Ils trinquèrent puis accordèrent quelques instants au plaisir de savourer un grand vin mais le pli soucieux réapparut vite entre les sombres sourcils du baron et Le Noir reprit :

- Je ne vois pas bien ce qu'il y viendrait faire ? Il y a plus de six mois que rien n'a bougé à la tour du Temple.

- En êtes-vous sûr ?

- On n'est jamais sûr de rien, mon cher baron ! Mais si vous me racontiez ?

Batz s'exécuta à sa manière rapide mais calme et précise. Le Noir resta songeur un moment puis suggéra :

- Vous pensez qu'on l'aura réintégré ?

- C'est ce que j'ai cru comprendre des paroles saisies par le vieux soldat à l'auberge de Skegness.

- Cela me paraît difficile sans éveiller des curiosités.

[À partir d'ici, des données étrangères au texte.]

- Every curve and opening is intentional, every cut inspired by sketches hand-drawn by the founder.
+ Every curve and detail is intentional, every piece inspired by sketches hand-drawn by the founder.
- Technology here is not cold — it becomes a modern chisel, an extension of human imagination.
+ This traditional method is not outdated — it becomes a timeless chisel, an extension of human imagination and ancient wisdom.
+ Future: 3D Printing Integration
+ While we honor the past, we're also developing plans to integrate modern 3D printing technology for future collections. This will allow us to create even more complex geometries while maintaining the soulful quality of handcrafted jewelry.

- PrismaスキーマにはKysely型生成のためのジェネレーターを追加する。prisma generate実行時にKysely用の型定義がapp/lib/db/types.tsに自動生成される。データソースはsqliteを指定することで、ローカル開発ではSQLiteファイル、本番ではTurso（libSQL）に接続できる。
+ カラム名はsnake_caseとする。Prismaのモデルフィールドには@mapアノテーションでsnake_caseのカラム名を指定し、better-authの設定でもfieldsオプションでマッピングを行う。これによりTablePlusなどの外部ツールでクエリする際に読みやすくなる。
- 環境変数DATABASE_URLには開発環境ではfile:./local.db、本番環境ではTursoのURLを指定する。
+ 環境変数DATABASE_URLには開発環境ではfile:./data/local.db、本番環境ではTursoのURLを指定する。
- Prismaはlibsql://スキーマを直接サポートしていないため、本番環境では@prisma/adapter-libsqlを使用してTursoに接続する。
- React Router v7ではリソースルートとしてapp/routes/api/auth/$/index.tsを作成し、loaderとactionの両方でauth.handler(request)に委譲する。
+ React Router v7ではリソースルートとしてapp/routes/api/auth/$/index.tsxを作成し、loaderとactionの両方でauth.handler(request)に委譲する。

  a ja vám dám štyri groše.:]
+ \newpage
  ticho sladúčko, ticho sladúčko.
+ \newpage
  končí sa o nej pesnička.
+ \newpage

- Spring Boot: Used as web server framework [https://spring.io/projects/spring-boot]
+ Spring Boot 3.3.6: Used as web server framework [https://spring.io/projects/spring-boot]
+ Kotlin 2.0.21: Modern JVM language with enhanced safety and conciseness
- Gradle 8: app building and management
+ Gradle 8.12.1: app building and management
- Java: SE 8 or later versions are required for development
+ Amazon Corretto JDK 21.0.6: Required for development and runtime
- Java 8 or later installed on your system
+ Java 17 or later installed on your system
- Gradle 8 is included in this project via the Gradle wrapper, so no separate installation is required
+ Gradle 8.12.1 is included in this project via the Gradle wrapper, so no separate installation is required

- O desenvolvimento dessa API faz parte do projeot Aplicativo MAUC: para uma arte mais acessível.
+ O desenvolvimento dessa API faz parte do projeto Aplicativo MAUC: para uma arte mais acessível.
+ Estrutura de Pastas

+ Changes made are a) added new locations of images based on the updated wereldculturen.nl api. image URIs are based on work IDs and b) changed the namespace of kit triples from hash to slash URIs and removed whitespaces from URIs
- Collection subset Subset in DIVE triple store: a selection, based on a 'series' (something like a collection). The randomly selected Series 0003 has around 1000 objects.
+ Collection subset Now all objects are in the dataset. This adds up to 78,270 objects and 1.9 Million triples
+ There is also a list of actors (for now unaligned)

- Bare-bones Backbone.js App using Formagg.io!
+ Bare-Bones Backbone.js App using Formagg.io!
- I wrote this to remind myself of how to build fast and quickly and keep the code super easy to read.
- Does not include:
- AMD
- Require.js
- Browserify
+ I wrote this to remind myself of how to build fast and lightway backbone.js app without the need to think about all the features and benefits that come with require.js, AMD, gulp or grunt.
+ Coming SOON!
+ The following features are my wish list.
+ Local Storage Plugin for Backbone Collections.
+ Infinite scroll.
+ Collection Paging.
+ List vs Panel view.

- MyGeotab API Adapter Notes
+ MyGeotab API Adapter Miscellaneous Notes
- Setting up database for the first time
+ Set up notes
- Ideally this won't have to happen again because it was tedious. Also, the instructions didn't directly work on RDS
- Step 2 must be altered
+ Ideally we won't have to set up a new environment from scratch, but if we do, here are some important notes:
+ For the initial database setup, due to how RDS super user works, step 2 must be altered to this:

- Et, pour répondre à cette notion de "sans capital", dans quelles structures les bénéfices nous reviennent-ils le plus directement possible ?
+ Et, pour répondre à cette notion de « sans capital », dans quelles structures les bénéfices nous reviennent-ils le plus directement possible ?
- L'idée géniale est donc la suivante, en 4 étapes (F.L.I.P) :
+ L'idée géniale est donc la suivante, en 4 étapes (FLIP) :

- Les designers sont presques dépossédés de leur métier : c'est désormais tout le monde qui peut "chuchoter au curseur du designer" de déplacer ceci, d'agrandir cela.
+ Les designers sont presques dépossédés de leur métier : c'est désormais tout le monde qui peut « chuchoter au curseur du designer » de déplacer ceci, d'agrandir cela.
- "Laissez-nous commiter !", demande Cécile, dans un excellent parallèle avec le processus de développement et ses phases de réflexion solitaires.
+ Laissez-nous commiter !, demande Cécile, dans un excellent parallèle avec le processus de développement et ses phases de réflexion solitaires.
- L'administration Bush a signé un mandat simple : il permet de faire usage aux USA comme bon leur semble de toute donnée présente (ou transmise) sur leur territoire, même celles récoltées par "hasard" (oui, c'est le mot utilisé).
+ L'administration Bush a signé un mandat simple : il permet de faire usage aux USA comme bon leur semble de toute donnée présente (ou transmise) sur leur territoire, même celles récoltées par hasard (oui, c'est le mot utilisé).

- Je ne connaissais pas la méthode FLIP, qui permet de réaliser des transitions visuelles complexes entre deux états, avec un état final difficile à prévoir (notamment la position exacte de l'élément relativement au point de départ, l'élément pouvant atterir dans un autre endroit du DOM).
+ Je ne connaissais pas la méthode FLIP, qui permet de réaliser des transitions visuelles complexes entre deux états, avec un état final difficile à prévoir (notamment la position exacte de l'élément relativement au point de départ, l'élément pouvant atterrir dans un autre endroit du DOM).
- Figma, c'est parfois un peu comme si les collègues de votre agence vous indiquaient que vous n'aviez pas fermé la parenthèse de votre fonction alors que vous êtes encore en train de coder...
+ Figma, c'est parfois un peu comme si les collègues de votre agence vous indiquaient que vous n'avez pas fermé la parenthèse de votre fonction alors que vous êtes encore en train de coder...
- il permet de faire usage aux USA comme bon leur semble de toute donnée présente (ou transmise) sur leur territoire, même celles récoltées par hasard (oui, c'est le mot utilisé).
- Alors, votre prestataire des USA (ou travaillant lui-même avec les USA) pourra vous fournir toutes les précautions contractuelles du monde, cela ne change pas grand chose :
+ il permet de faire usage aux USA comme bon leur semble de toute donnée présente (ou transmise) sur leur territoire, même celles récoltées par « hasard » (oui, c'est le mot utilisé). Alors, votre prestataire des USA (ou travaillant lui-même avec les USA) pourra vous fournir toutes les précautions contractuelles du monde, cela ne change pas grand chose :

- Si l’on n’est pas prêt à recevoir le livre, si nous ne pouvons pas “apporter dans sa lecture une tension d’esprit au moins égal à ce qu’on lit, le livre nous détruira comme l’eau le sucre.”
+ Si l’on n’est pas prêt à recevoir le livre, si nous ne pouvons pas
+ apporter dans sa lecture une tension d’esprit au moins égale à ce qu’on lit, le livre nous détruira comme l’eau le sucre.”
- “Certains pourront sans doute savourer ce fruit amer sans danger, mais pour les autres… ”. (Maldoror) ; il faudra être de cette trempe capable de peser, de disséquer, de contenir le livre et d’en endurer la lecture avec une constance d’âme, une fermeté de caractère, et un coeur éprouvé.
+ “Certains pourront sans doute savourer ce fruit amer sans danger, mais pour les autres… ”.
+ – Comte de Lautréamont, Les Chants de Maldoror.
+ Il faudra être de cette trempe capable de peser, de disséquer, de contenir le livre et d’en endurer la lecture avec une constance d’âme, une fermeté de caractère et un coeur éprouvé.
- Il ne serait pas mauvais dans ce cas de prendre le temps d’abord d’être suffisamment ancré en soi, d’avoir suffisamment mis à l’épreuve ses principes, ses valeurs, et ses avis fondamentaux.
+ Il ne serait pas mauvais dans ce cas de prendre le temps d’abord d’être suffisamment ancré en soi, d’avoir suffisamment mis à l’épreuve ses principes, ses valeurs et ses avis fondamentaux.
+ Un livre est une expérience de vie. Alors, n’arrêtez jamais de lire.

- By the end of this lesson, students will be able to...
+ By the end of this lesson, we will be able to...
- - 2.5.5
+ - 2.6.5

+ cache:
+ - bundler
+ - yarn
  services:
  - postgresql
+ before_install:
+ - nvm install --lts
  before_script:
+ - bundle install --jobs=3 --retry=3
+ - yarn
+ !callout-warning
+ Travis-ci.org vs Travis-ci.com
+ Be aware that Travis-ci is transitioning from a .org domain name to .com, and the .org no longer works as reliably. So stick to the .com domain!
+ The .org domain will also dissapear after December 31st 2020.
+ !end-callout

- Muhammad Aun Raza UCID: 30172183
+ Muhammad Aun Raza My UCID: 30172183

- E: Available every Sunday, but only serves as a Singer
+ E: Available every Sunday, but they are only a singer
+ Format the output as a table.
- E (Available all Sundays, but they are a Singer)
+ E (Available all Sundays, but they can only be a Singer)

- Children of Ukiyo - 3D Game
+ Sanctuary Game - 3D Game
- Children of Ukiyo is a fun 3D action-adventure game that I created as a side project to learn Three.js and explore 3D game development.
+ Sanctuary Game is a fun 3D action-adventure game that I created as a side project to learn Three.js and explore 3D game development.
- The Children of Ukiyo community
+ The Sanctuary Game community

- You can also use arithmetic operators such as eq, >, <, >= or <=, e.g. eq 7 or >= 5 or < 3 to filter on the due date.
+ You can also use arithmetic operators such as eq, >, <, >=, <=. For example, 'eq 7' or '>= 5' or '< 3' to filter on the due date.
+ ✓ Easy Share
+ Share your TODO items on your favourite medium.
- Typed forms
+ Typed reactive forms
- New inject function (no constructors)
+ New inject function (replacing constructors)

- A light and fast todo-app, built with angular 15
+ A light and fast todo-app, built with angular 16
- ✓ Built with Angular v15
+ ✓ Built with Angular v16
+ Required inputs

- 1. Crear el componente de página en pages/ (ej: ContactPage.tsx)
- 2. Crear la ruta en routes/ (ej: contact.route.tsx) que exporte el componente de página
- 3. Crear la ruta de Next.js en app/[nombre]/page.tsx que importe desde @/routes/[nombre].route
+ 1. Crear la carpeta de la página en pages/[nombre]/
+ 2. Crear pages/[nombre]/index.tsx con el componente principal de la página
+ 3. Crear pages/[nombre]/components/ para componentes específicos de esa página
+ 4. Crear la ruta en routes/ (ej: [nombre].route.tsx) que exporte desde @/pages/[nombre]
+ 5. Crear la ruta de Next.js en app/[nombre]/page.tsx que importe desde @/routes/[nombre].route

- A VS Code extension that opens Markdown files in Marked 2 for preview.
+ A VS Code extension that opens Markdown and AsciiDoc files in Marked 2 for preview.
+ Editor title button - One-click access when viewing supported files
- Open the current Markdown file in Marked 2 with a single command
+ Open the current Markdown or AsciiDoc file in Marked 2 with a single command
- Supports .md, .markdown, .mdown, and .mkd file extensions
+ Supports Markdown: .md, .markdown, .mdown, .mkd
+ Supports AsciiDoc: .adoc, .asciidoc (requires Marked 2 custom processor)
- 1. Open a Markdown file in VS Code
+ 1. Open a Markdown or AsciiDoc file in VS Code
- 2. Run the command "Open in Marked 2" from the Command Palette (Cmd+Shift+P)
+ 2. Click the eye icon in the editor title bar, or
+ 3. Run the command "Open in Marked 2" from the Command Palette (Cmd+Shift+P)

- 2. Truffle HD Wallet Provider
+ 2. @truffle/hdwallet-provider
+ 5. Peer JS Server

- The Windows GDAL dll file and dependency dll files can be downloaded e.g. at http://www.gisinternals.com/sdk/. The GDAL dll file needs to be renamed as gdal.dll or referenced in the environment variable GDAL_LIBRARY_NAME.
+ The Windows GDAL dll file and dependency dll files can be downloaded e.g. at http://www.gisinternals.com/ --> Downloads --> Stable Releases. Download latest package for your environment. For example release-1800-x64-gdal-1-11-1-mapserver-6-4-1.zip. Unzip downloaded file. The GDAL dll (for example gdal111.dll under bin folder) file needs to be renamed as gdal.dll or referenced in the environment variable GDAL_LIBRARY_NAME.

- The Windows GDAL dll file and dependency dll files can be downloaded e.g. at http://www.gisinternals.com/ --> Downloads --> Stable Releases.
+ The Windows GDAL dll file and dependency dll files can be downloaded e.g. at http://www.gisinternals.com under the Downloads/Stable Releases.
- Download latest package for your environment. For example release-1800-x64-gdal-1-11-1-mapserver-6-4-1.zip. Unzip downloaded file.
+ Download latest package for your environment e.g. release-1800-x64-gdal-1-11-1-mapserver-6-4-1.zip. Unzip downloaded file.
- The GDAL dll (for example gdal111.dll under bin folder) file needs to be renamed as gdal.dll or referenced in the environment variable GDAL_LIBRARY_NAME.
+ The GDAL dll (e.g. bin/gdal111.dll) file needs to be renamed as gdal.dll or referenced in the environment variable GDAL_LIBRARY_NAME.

L'enfant a été quasiment emmuré jusqu'au 12 thermidor où Barras s'est fait ouvrir, et l'état dans lequel était celui qu'il y a trouvé ne s'acquiert pas en cinq minutes. Ni d'ailleurs en quelques jours. Procéder à un échange avant cette ouverture me semble impossible...

- Autrement dit, celui que Barras a vu est toujours ce jeune Normand que nous avons substitué au Roi ? Pauvre gamin d'ailleurs ! Je n'imaginais pas qu'on lui ferait subir ça ! C'est infâme !

- Qu'est-ce que vous imaginiez ? Qu'on allait crier bien haut que Louis XVII s'était envolé ? Il y avait de quoi y laisser sa tête et les gens de là-bas ne sont pas fous. Ils ont fait en sorte que l'on ne puisse plus le voir afin que nul ne s'aperçoive de la substitution...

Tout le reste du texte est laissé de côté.